Waverly Labs offers real-time translation with its Pilot earbuds

Sometimes you travel all the way to Barcelona, only to meet up with a startup that’s been operating right around the block. Waverly Labs is a 20 person Brooklyn-based company that specializes in real-time translation through a pair of Bluetooth earbuds.

The startup is on-hand at Mobile World Congress this week, showing off Pilot, its first piece of hardware, which launched at the end of last year. The product is the culmination of four years of research on both the hardware and software side of the equation, funded by a wildly success Indiegogo campaign that netted the company $4.4 million (around 3,000-percent of its initial goal).

The startup also scored an additional $1.07 mill in equity crowdfunding through StartEngine, rather than seeking out VC. VP of manufacturing, William Goethals tells TechCrunch Waverly went the full crowdfunding route so as to avoid having to give into the whims of investors. With all of the money it’s managed to drum up by way of excited consumers and the fact that it actually managed to launch a product, all of that appears to be a fairly sound business strategy — for the time being, at least.

Of course, Pilot is far from the only player in the real-time wearable translation space. The category is booming of late, including, most notably, Google’s Pixel Buds.
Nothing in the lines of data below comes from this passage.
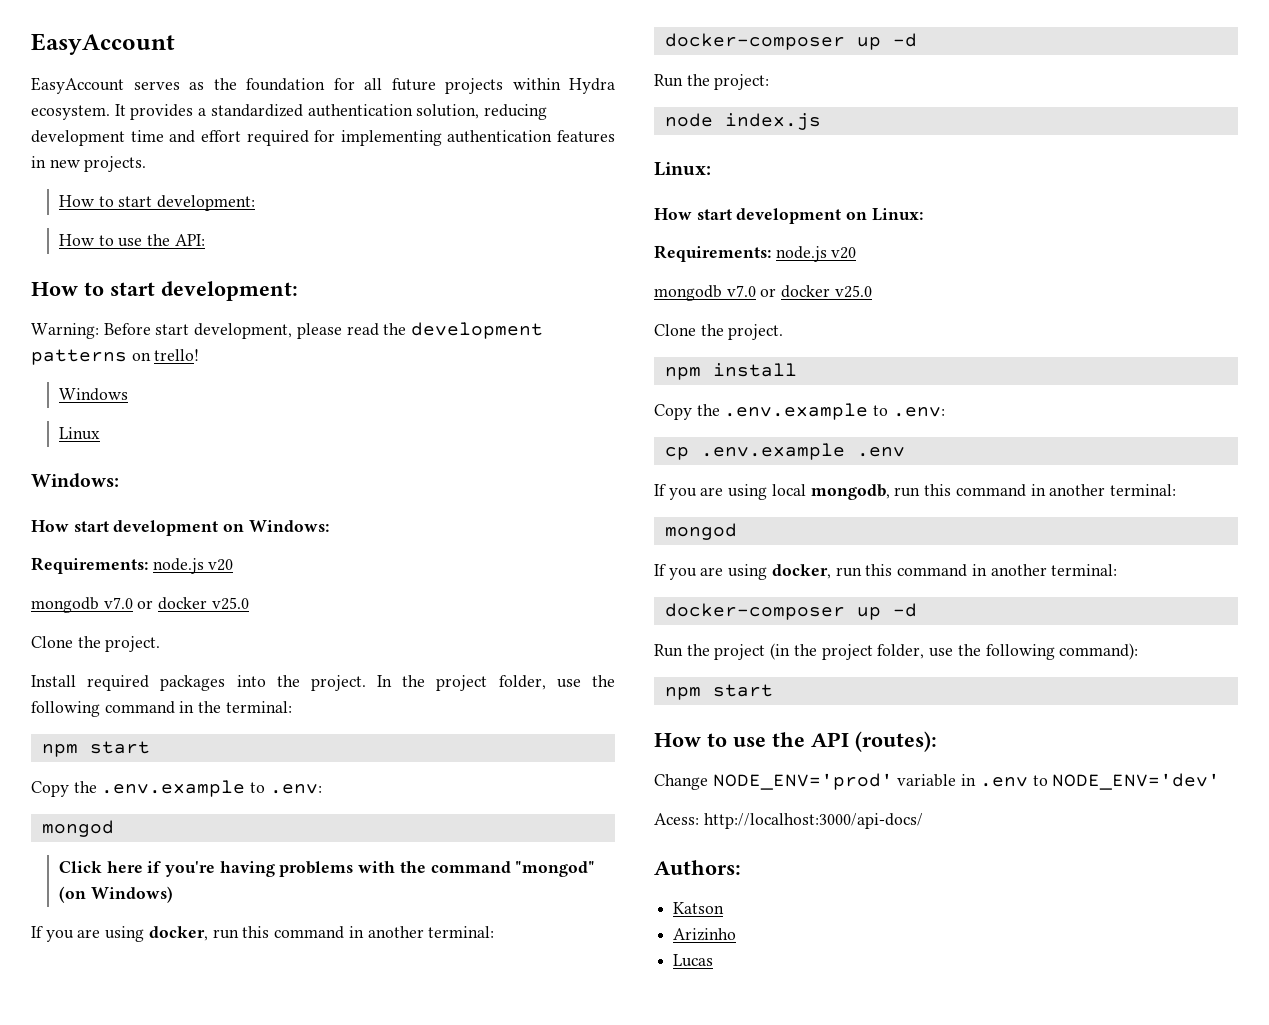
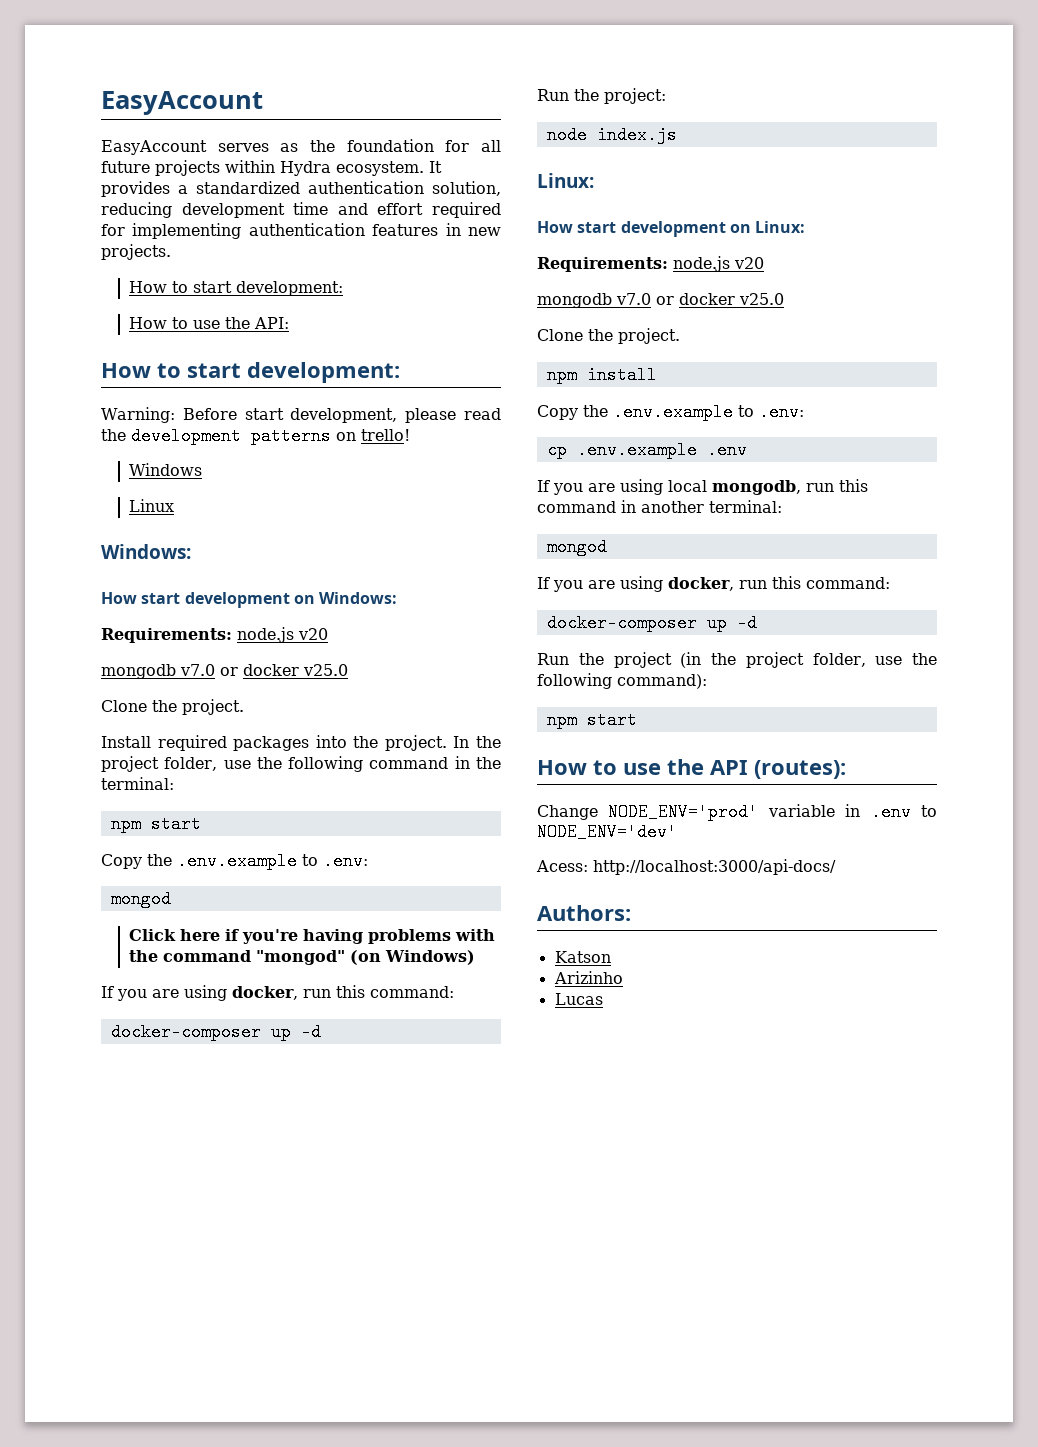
  Click here if you're having problems with the command "mongod" (on Windows)
- If you are using docker, run this command in another terminal:
+ If you are using docker, run this command:
  If you are using local mongodb, run this command in another terminal:
  mongod
- If you are using docker, run this command in another terminal:
+ If you are using docker, run this command:

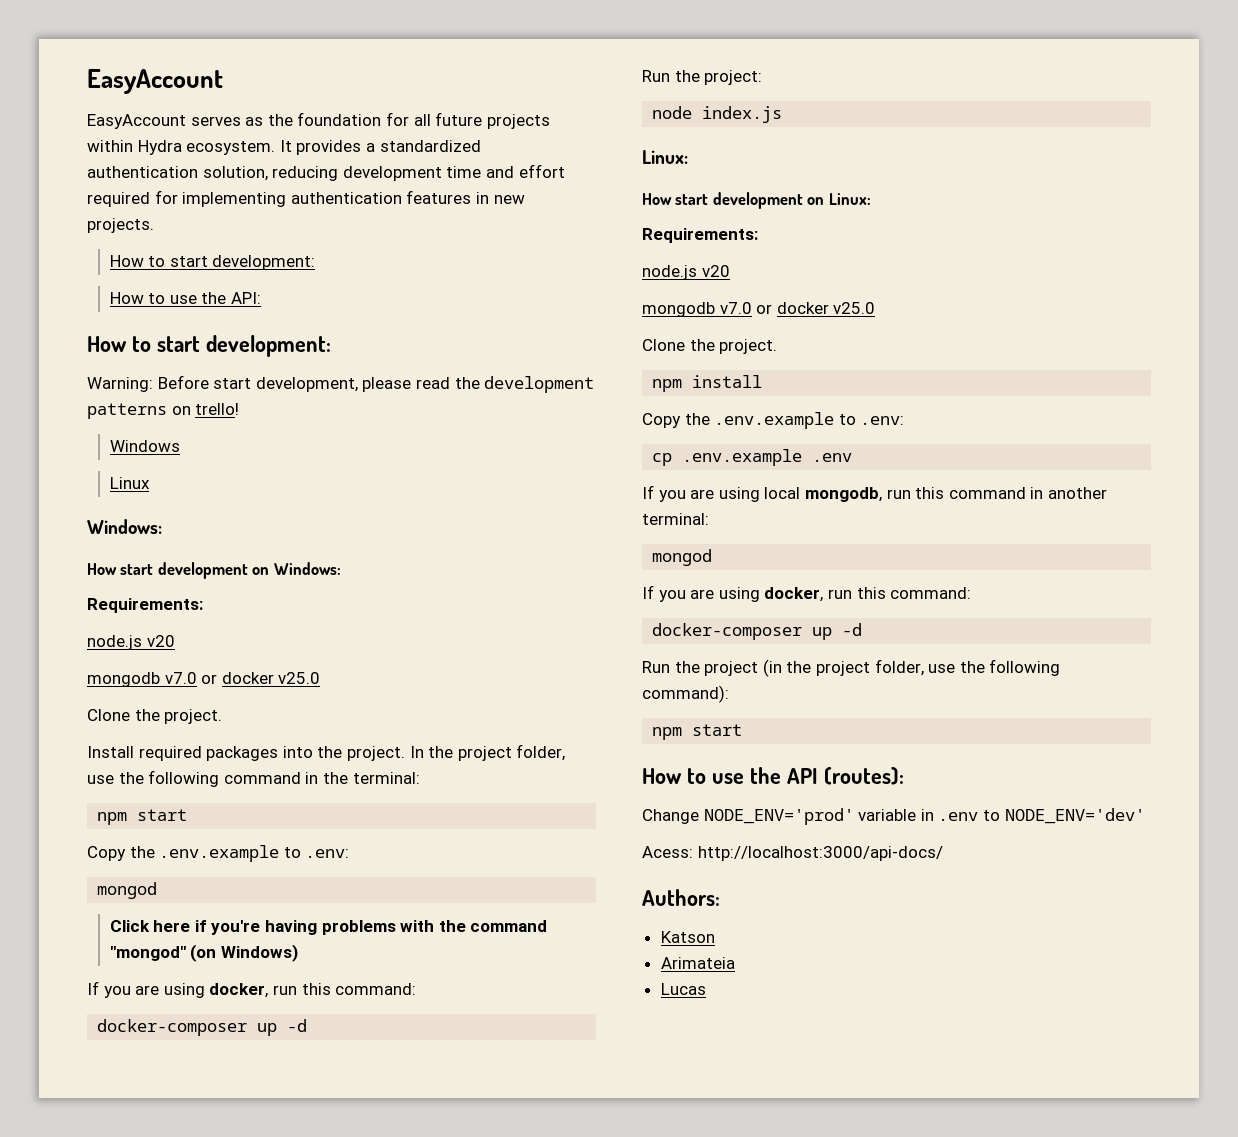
  How start development on Windows:
- Requirements: node.js v20
+ Requirements:
+ node.js v20
  How start development on Linux:
- Requirements: node.js v20
+ Requirements:
+ node.js v20
- Arizinho
+ Arimateia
Though unlike those headphones, this  offering is translation first. And honestly, they’re pretty big for a pair of Bluetooth earbuds, so you probably wouldn’t want to use them your go-to headphones.

Also, unlike the Pixel Buds, the Pilot’s earbuds aren’t tethered together. In fact, they’re meant to be shared (but maybe pack an alcohol wipe, if other people’s earwax creeps you out). When you need help translating, you can hand the other bud to someone and have them sync it up with the own phone, and the Pilot will do the inverse translation, listening for speech and speaking the words into your ear.
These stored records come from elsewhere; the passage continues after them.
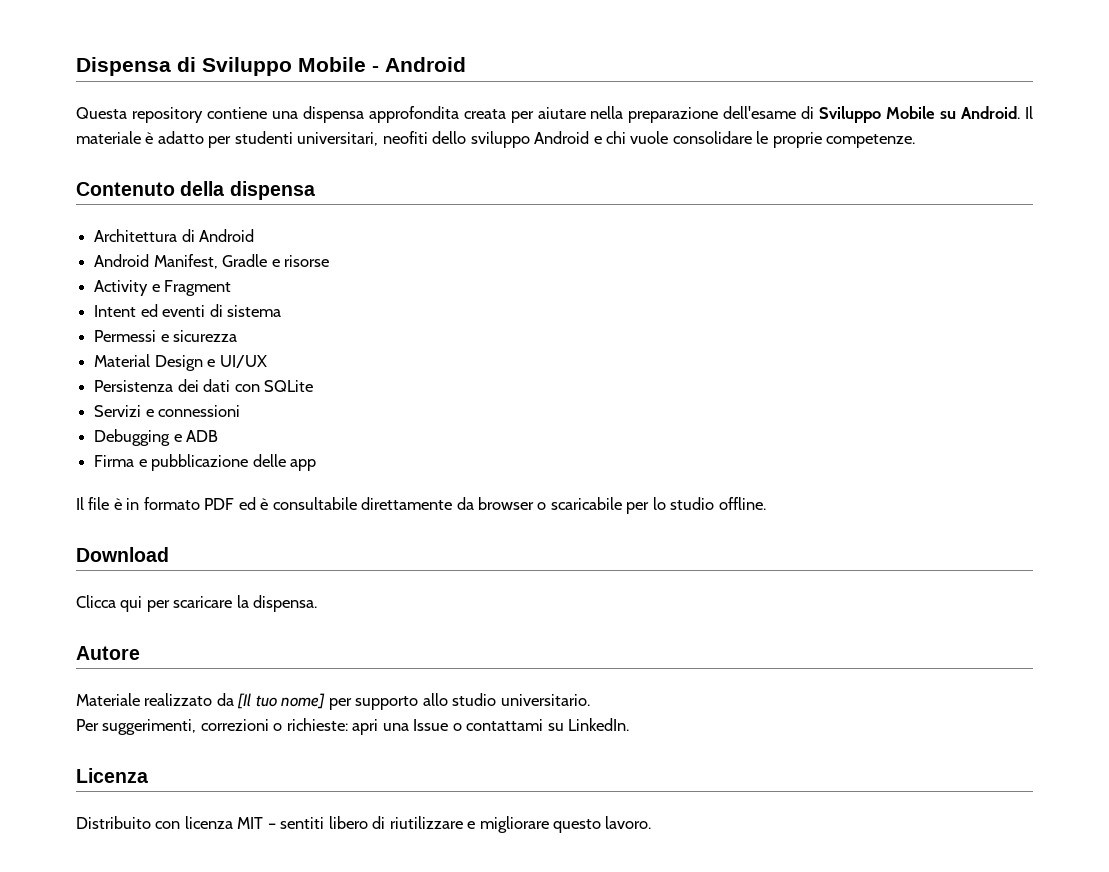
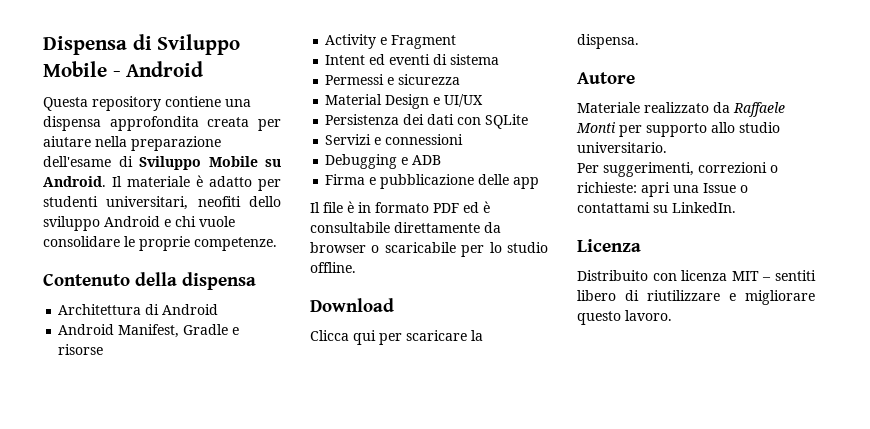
- Materiale realizzato da [Il tuo nome] per supporto allo studio universitario.
+ Materiale realizzato da Raffaele Monti per supporto allo studio universitario.

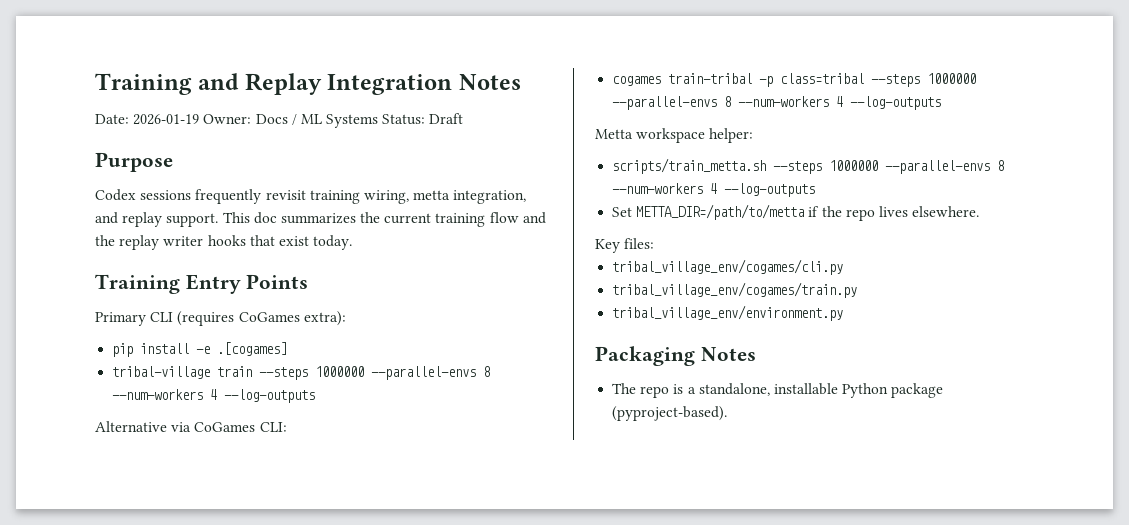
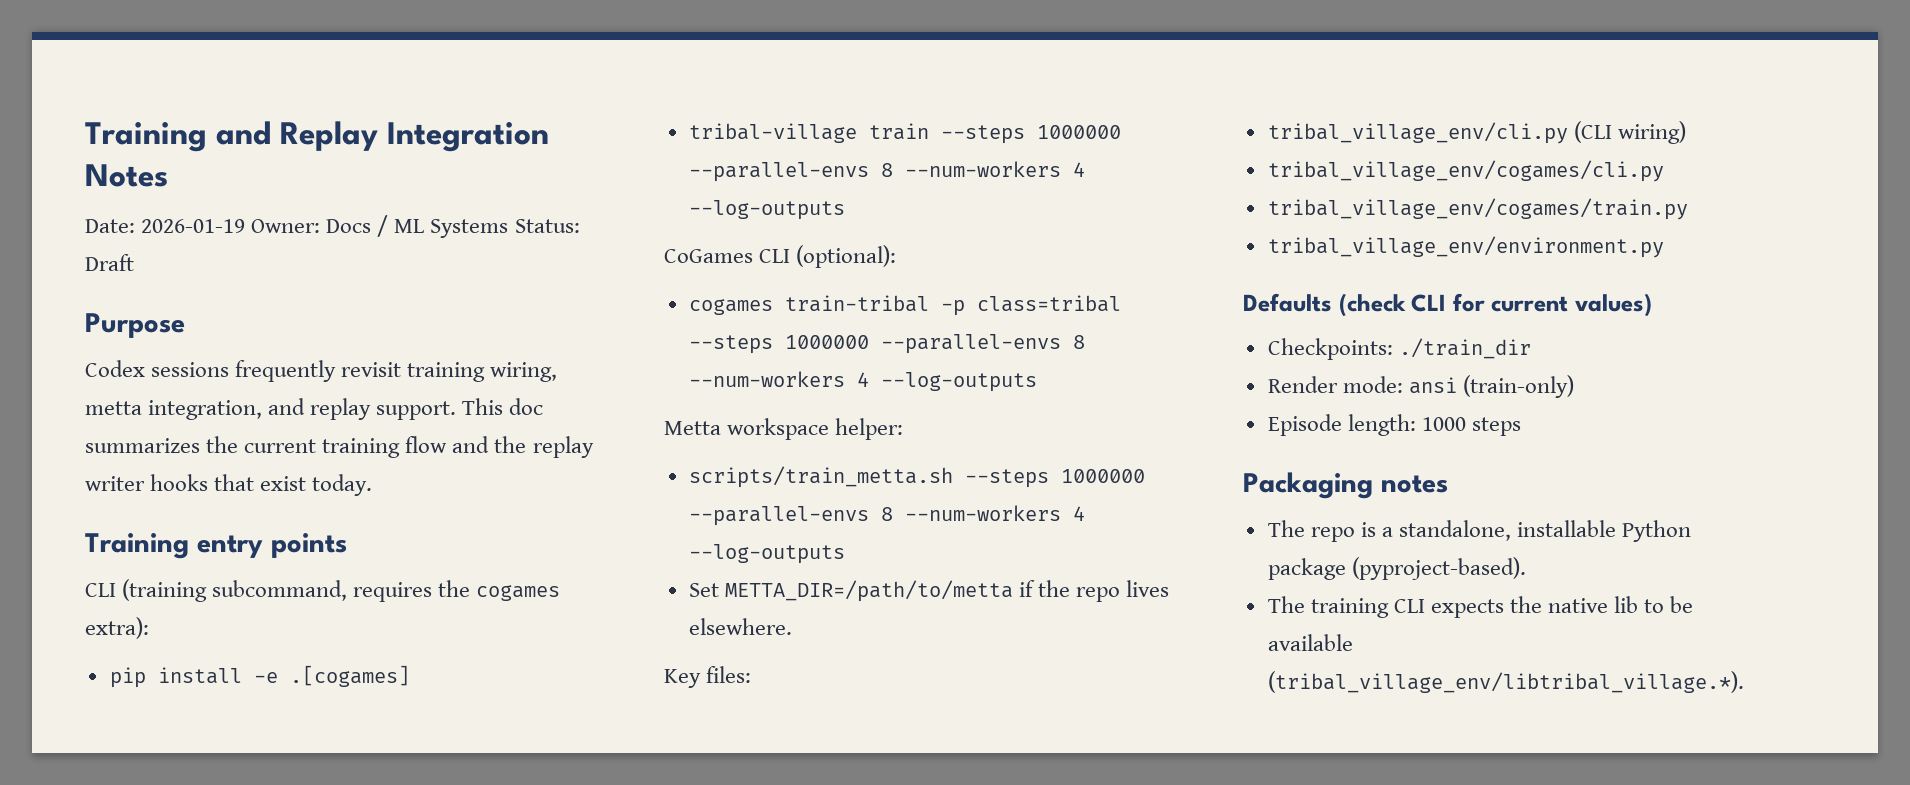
- Training Entry Points
- Primary CLI (requires CoGames extra):
+ Training entry points
+ CLI (training subcommand, requires the cogames extra):
- Alternative via CoGames CLI:
+ CoGames CLI (optional):
+ tribal_village_env/cli.py (CLI wiring)
+ Defaults (check CLI for current values)
+ Checkpoints: ./train_dir
+ Render mode: ansi (train-only)
+ Episode length: 1000 steps
- Packaging Notes
+ Packaging notes
+ The training CLI expects the native lib to be available (tribal_village_env/libtribal_village.*).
Our demo was, admittedly, in a pretty loud environment, so the hardware has some trouble catching all the words, but the translation did come through fairly quickly. According to Goethals, the company developed its own translation software in-house, but uses a wide number of third party sources to cross check its accuracy.

The Pilot is currently up for purchase through Waverly’s site for $249 — nearly $100 more than Google’s admittedly mediocre Pixel Buds.